Exercise >>
All that is needed is each line of the entries holding the word "weight", copied as it stands.
------------------------------------------------
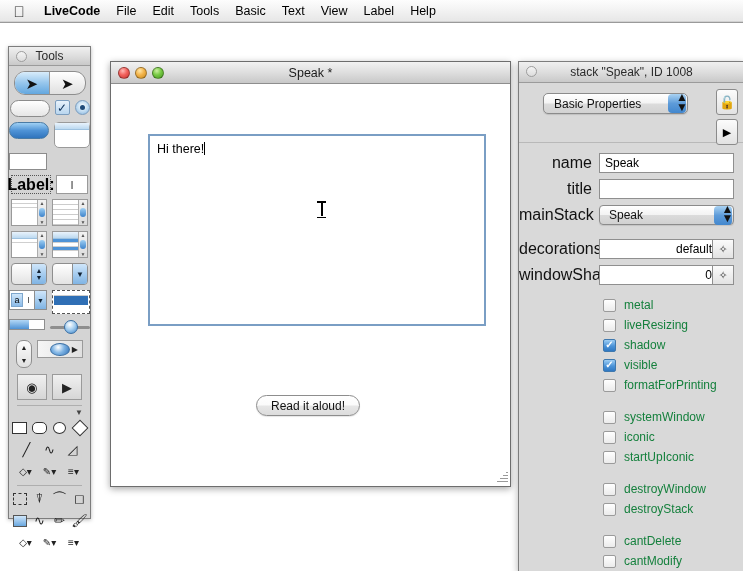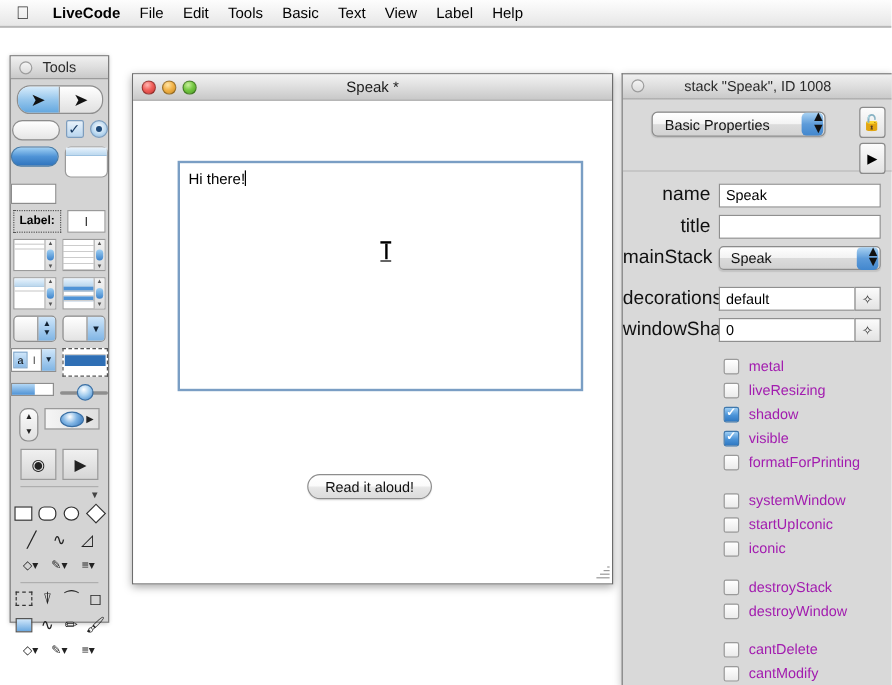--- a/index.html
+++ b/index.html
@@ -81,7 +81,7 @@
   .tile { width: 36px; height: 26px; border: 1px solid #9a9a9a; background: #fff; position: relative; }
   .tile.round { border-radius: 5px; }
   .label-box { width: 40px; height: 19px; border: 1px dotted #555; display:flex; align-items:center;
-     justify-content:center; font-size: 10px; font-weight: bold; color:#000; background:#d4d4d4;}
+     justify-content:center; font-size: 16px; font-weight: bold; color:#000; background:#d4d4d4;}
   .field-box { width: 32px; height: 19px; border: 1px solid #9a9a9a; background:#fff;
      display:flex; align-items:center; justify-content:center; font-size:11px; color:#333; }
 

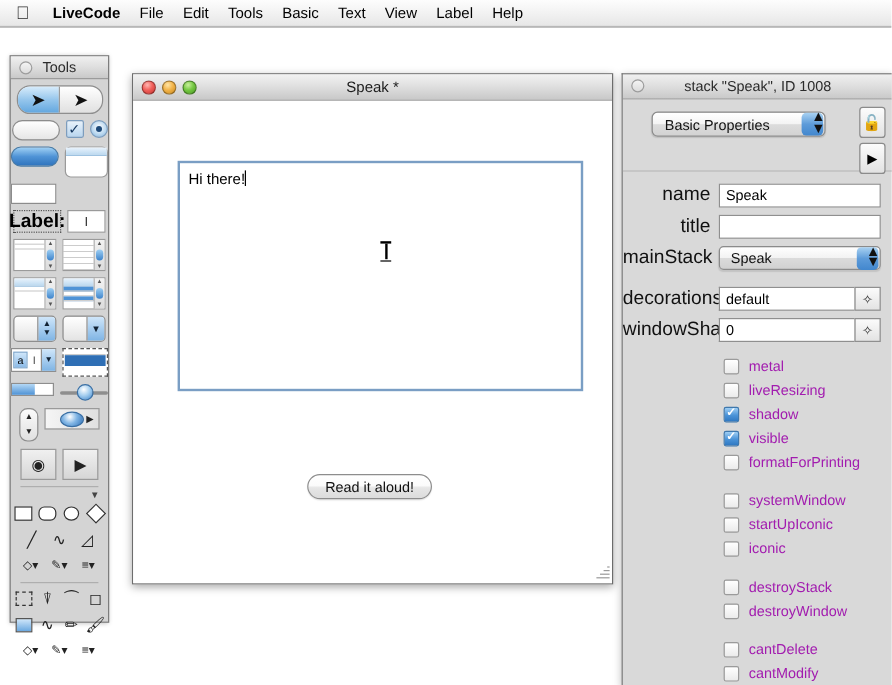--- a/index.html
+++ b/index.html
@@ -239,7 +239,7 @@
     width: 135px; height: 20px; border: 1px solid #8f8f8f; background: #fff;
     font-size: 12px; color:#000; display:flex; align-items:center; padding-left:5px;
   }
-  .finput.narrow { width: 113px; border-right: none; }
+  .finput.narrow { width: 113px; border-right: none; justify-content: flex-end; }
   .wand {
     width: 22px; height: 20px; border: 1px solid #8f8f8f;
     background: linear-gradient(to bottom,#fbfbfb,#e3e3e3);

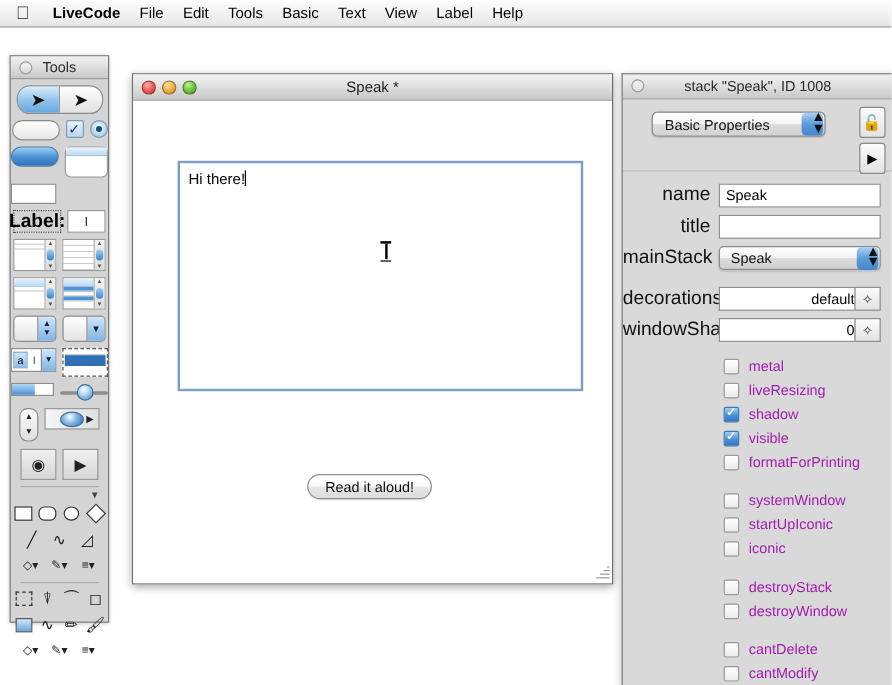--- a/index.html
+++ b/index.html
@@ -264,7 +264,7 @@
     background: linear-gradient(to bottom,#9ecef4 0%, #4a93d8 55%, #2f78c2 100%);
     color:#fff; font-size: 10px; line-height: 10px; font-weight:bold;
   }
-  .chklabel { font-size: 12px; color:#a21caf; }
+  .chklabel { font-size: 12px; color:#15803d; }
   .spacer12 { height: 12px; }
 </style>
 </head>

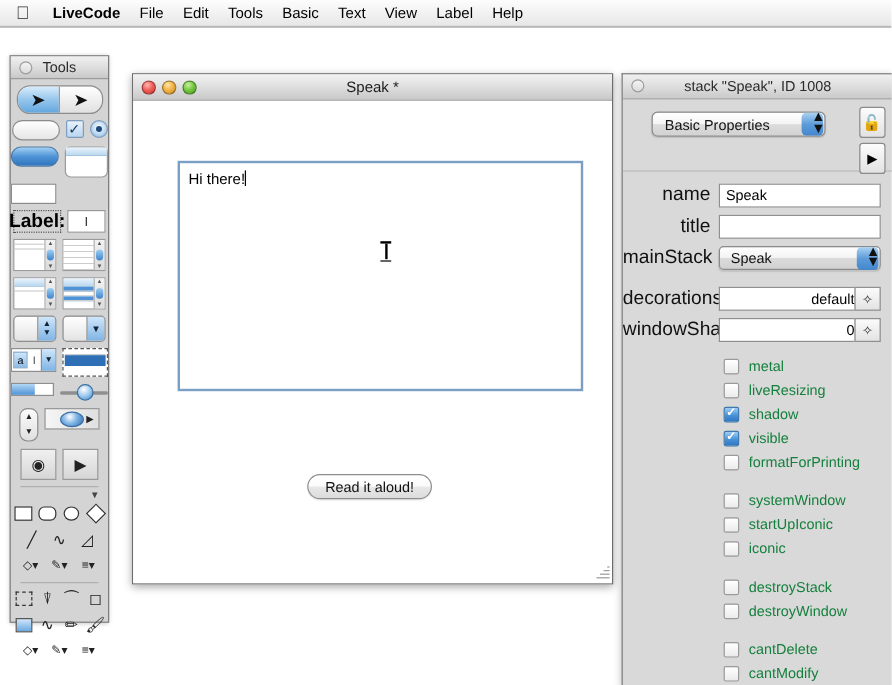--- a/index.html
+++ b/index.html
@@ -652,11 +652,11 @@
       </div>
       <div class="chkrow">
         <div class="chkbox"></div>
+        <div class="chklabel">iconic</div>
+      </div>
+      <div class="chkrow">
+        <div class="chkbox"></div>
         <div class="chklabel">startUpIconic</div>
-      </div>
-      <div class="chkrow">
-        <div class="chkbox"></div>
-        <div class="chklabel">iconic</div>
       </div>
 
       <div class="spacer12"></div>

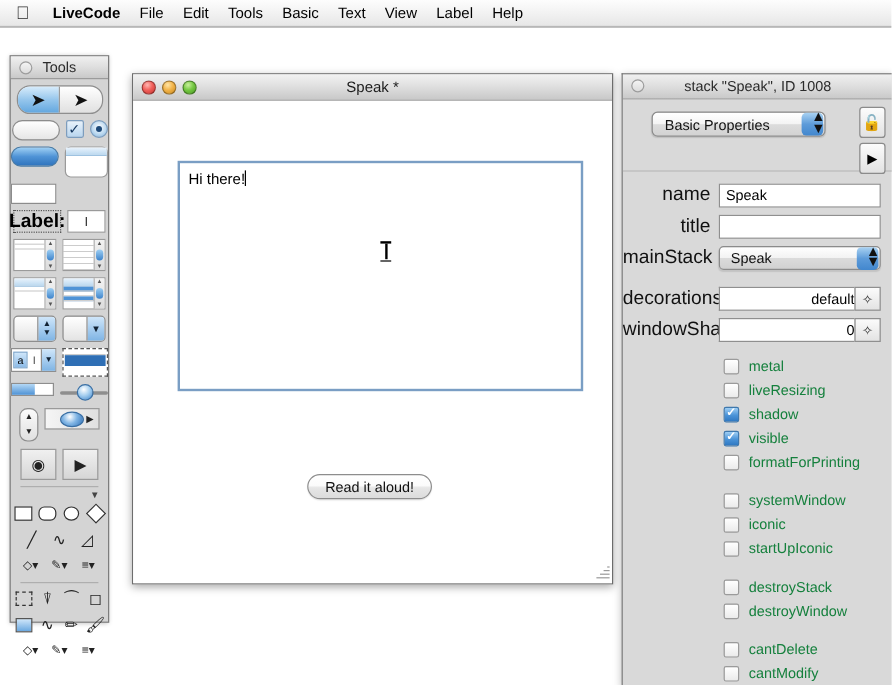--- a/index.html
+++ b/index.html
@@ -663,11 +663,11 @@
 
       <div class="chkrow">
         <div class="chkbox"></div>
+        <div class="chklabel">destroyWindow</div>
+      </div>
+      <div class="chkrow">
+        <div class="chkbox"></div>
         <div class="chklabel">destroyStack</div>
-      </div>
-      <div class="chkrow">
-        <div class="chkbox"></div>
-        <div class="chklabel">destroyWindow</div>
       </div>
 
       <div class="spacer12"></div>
------------------------------------------------
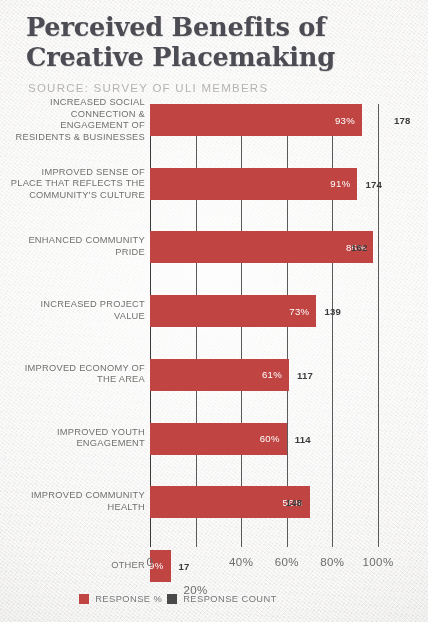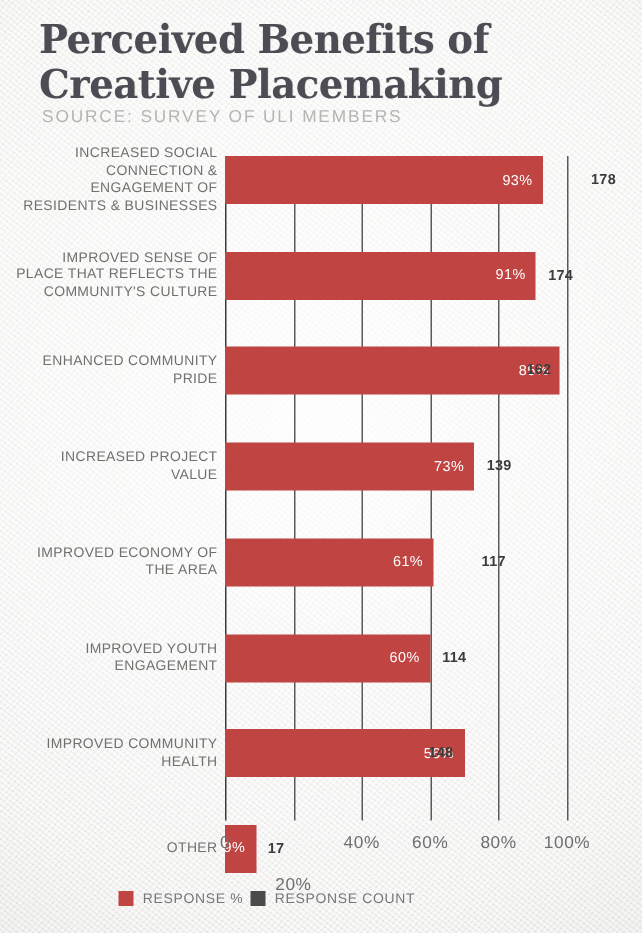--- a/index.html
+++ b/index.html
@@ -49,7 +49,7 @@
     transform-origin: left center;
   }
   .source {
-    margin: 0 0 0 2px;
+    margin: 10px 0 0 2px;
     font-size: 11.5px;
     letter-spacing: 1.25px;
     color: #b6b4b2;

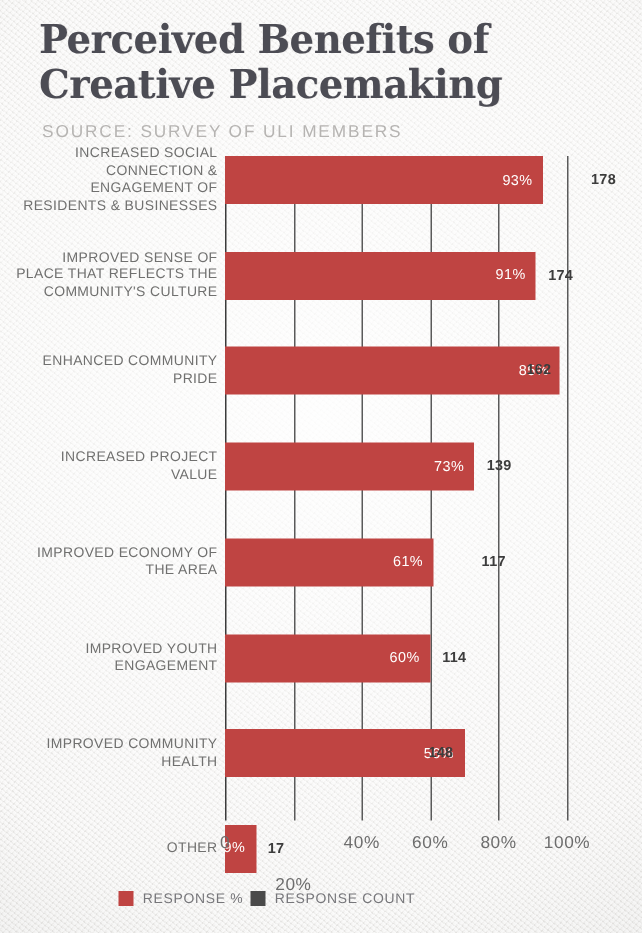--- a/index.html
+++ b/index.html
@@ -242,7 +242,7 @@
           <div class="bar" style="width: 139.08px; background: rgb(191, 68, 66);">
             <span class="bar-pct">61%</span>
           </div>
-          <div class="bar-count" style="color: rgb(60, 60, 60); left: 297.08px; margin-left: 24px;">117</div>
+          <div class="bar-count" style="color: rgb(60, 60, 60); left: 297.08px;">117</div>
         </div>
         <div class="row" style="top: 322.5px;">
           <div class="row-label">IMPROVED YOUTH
------------------------------------------------
Solution >>
-     justify-content:center; font-size: 10px; font-weight: bold; color:#000; background:#d4d4d4;}
+     justify-content:center; font-size: 16px; font-weight: bold; color:#000; background:#d4d4d4;}
     color:#fff; font-size: 10px; line-height: 10px; font-weight:bold;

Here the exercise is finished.